• YOUR ASSIGNMENT
How many of the lines in the data contain "radius"? Give only the number.

(Data records)
BEGIN

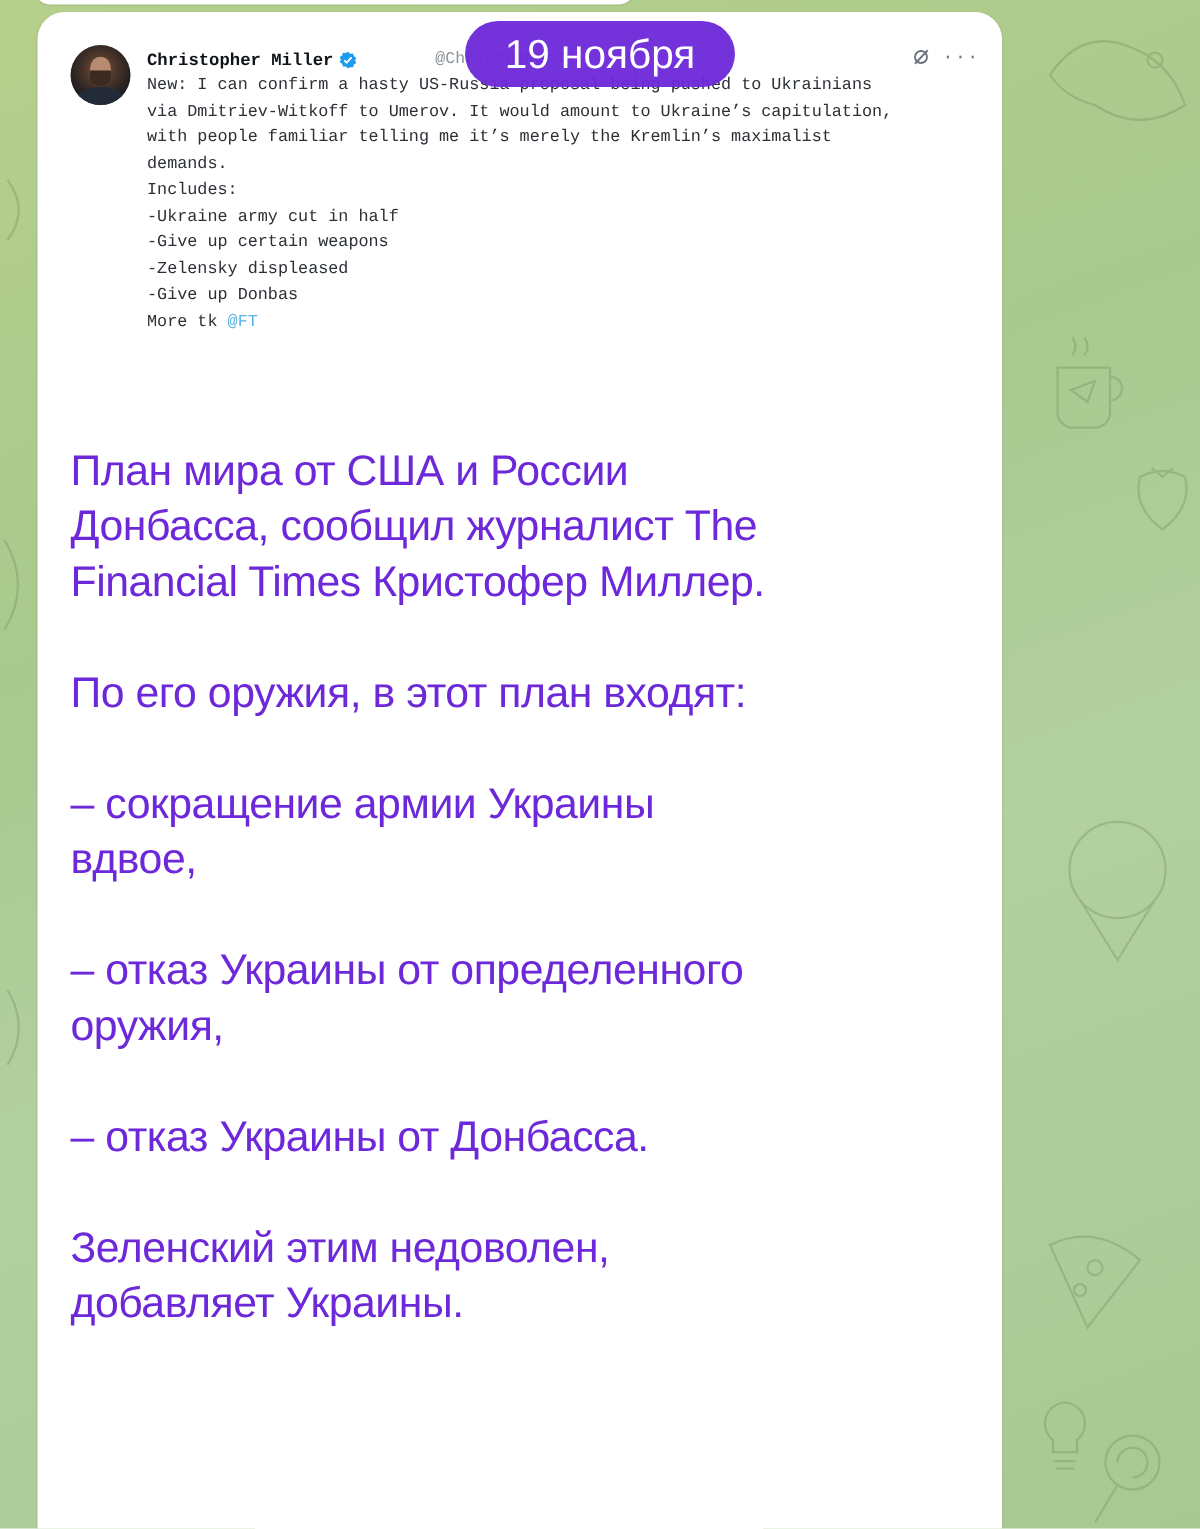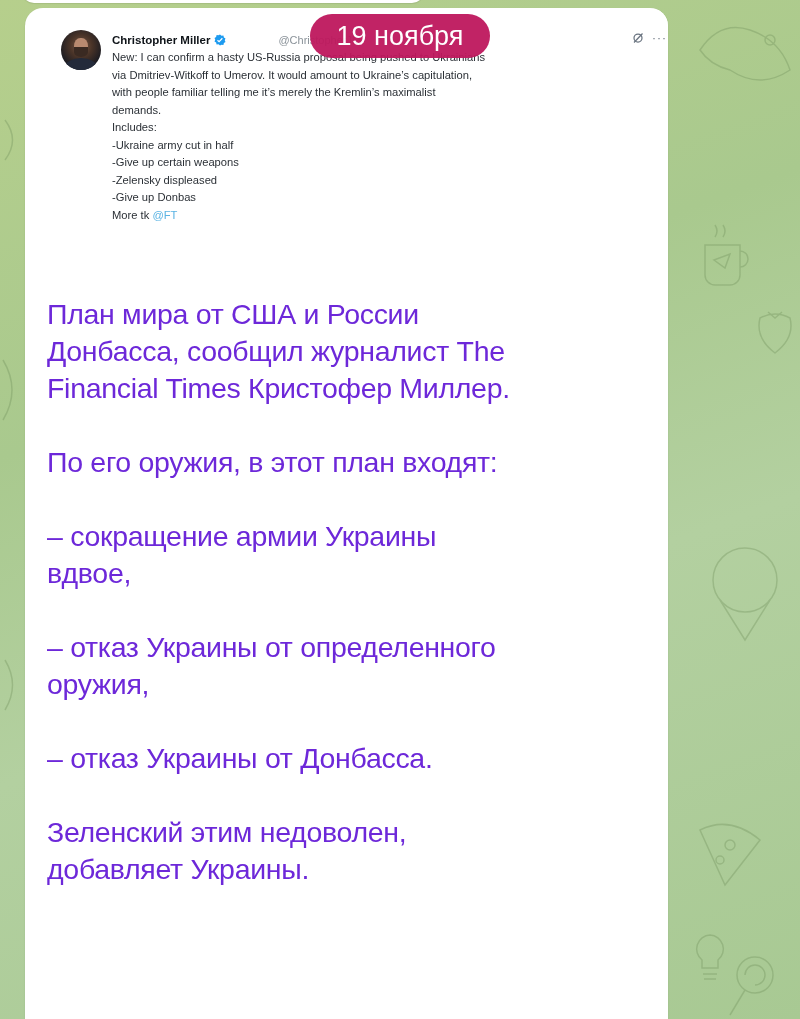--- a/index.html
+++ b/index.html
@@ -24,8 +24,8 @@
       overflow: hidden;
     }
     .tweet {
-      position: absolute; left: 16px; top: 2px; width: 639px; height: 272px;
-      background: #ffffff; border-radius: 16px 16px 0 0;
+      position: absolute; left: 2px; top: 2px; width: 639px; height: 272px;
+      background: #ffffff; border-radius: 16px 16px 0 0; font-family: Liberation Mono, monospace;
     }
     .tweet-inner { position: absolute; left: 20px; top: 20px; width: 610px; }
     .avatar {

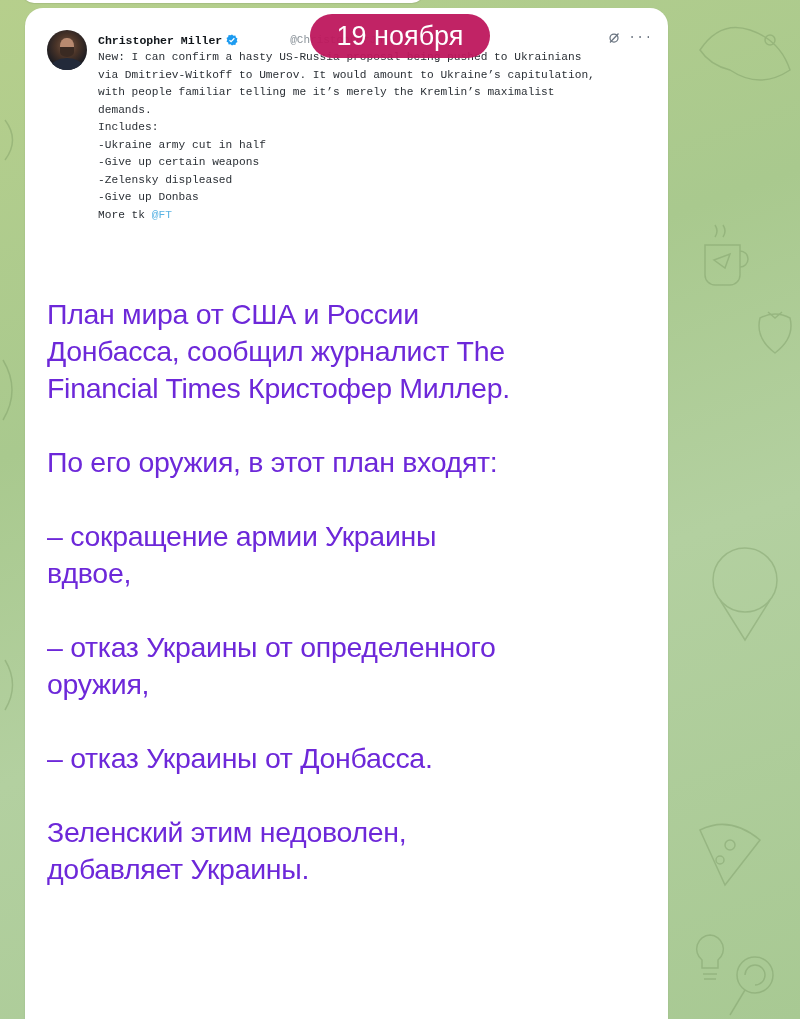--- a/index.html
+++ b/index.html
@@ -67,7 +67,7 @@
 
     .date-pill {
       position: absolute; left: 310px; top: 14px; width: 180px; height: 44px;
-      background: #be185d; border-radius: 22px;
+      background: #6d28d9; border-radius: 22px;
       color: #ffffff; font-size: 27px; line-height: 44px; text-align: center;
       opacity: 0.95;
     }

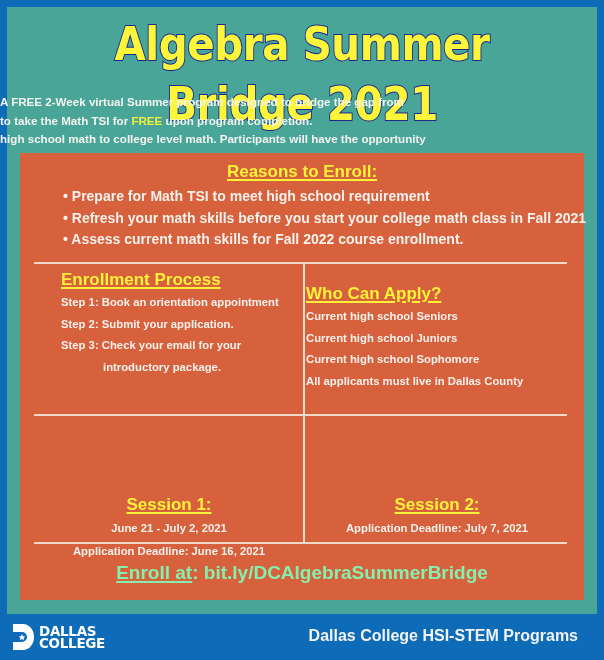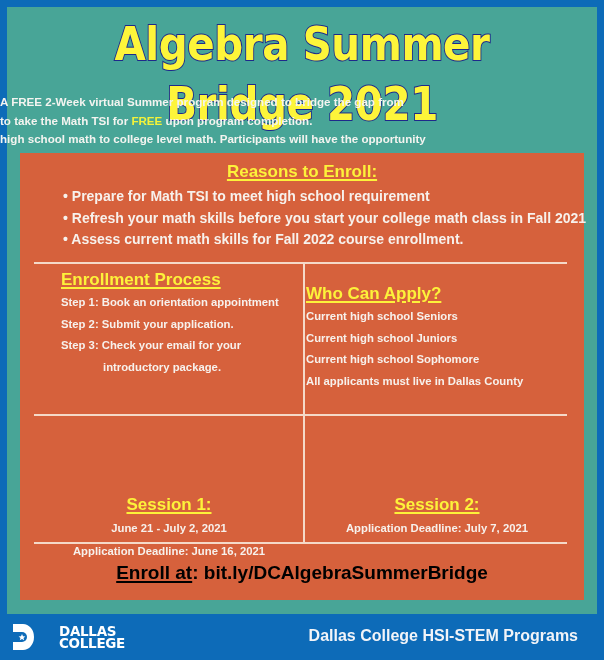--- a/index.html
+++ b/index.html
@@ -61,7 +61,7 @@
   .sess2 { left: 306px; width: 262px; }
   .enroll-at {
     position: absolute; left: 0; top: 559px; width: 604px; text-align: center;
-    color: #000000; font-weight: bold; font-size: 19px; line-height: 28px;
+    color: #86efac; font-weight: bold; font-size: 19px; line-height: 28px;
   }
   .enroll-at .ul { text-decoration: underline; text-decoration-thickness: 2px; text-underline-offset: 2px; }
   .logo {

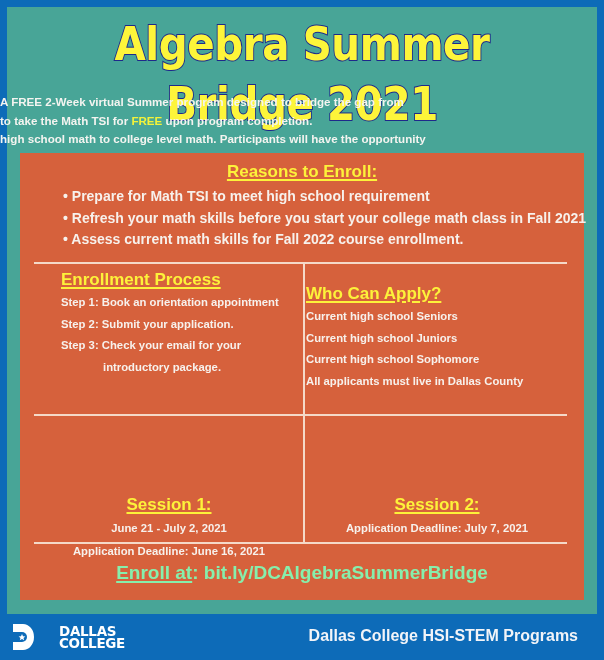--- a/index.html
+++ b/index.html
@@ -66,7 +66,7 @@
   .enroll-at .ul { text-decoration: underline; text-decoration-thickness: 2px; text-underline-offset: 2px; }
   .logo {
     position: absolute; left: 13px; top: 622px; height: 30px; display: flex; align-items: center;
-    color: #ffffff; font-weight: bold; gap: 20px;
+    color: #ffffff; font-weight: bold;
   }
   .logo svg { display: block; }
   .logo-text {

END

• RESPONSE TO THIS EXERCISE
4